Start of Listed entries

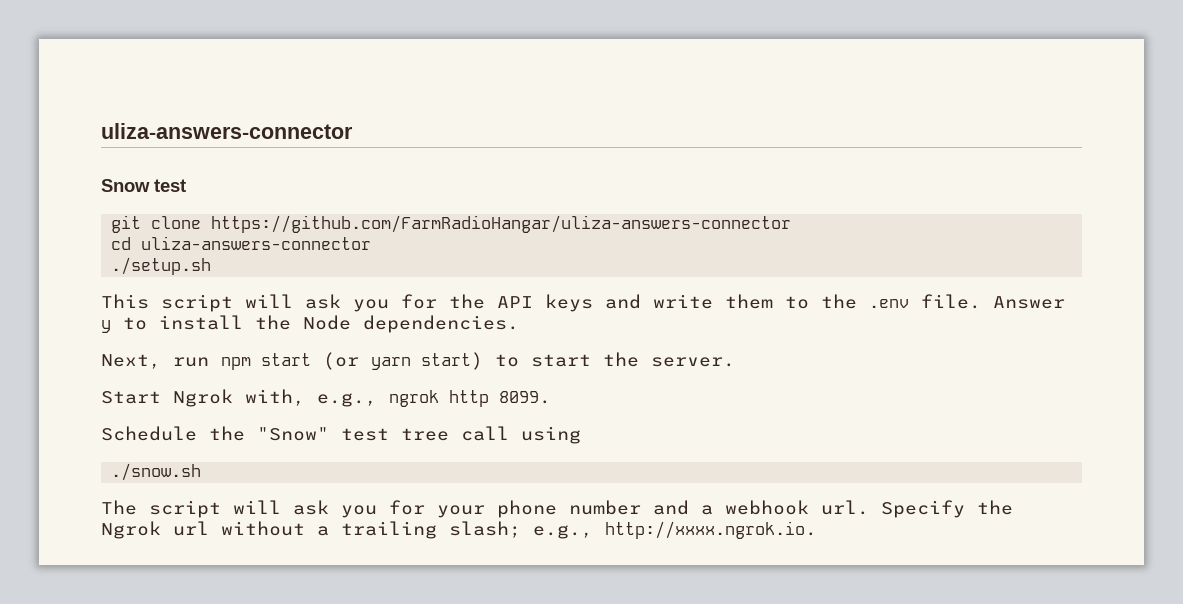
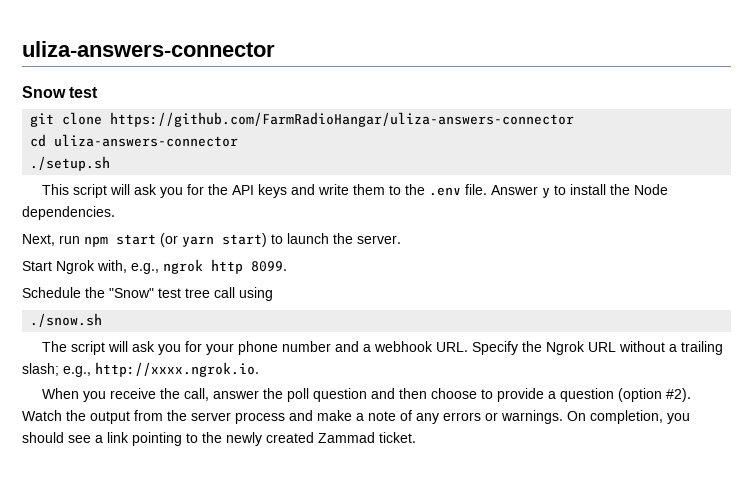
[531,354,591,367] start -> [287,233,329,244] launch
[821,500,869,515] url. -> [436,342,469,352] URL.
[173,521,209,536] url -> [588,342,617,352] URL
(817, 530) none -> [42,388,692,402] [22,410,690,424] [22,432,416,446] // When you receive the call, answer the poll question and then choose to provide a question (option #2). Watch the output from the server process and make a note of any errors or warnings. On completion, you should see a link pointing to the newly created Zammad ticket.

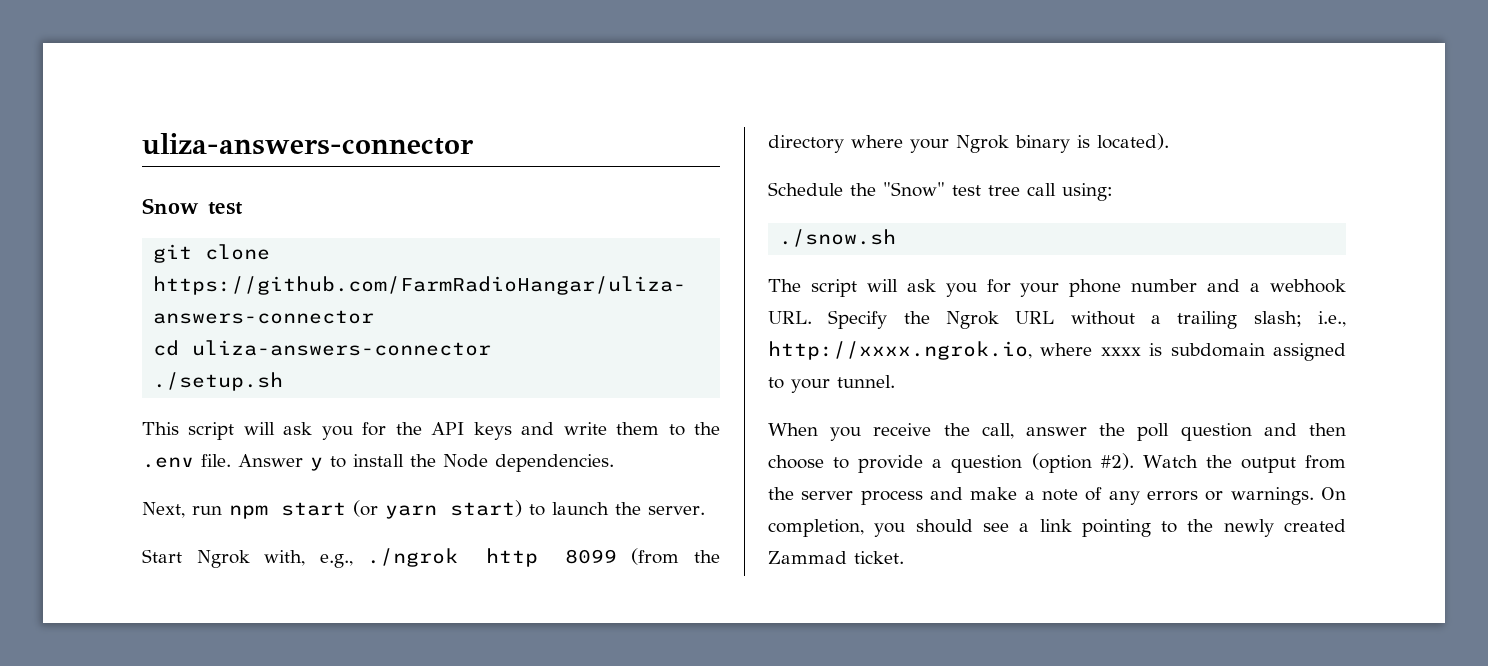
[163,259,287,274] ngrok http 8099. -> [367,548,720,567] [768,133,1169,153] ./ngrok http 8099 (from the directory where your Ngrok binary is located).
[239,287,273,301] using -> [1062,183,1113,201] using:
[63,362,259,377] e.g., http://xxxx.ngrok.io. -> [1318,311,1346,327] [768,341,1346,361] [768,375,895,393] i.e., http://xxxx.ngrok.io, where xxxx is subdomain assigned to your tunnel.

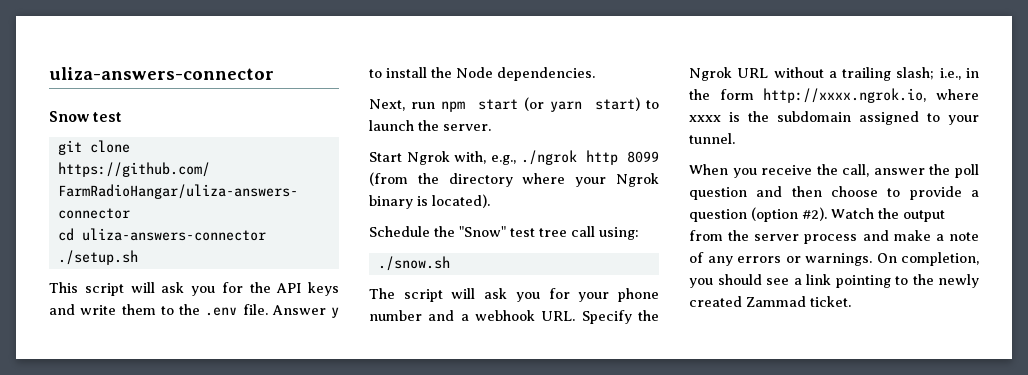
(1346, 319) none -> [966,68,979,78] [689,89,754,100] in the form
(1163, 349) none -> [748,111,769,122] the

End of Listed entries

▸ **What needs to be done**: Write the records out again in full, exactly, and skip every picture.

▸ **Worked solution**:
[531,354,591,367] start -> [287,233,329,244] launch
[821,500,869,515] url. -> [436,342,469,352] URL.
[173,521,209,536] url -> [588,342,617,352] URL
(817, 530) none -> [42,388,692,402] [22,410,690,424] [22,432,416,446] // When you receive the call, answer the poll question and then choose to provide a question (option #2). Watch the output from the server process and make a note of any errors or warnings. On completion, you should see a link pointing to the newly created Zammad ticket.

[163,259,287,274] ngrok http 8099. -> [367,548,720,567] [768,133,1169,153] ./ngrok http 8099 (from the directory where your Ngrok binary is located).
[239,287,273,301] using -> [1062,183,1113,201] using:
[63,362,259,377] e.g., http://xxxx.ngrok.io. -> [1318,311,1346,327] [768,341,1346,361] [768,375,895,393] i.e., http://xxxx.ngrok.io, where xxxx is subdomain assigned to your tunnel.

(1346, 319) none -> [966,68,979,78] [689,89,754,100] in the form
(1163, 349) none -> [748,111,769,122] the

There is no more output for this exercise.